Stored data entries
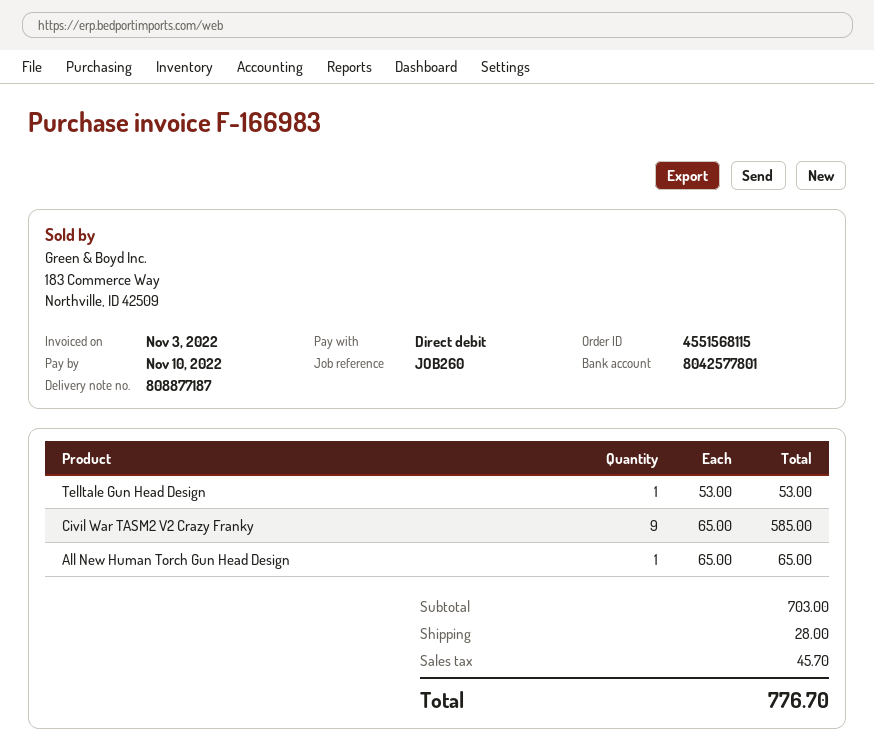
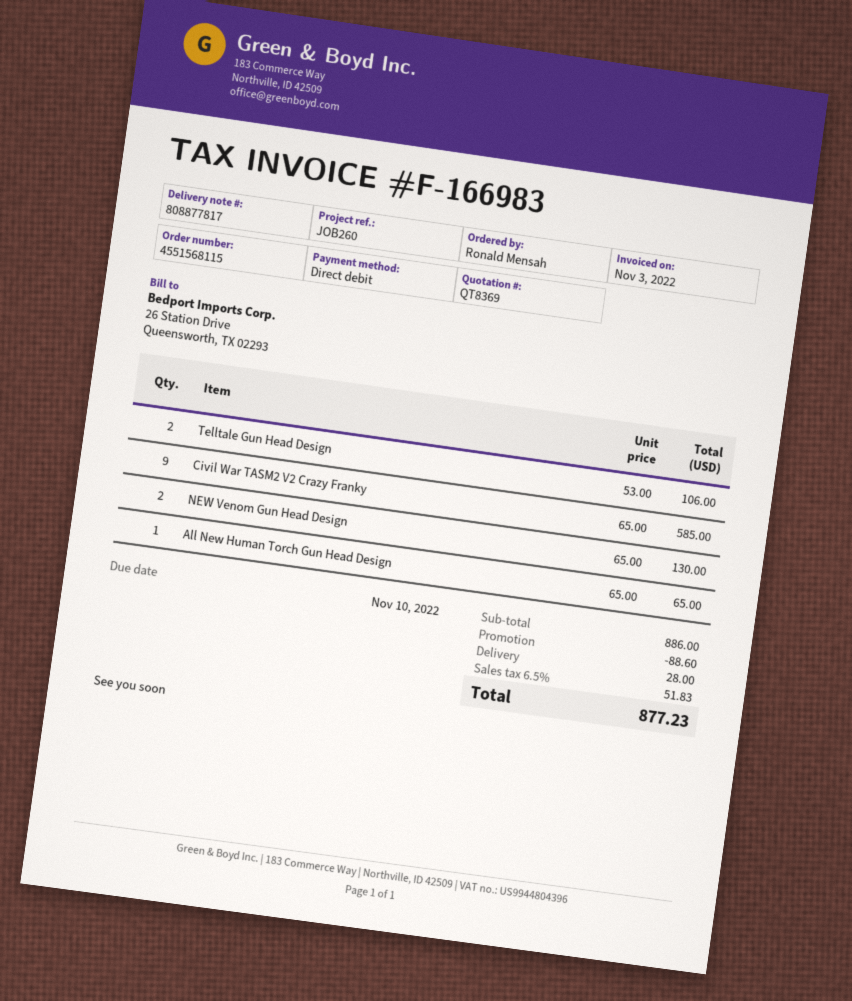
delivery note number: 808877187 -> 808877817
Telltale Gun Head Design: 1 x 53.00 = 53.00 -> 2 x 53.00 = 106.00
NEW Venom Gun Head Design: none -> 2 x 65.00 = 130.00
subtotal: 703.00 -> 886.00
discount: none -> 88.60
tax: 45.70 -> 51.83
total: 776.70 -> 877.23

EXERCISE REQUIREMENTS
Transcribe every entry exactly, leaving out the pictures.

REPLY
delivery note number: 808877187 -> 808877817
Telltale Gun Head Design: 1 x 53.00 = 53.00 -> 2 x 53.00 = 106.00
NEW Venom Gun Head Design: none -> 2 x 65.00 = 130.00
subtotal: 703.00 -> 886.00
discount: none -> 88.60
tax: 45.70 -> 51.83
total: 776.70 -> 877.23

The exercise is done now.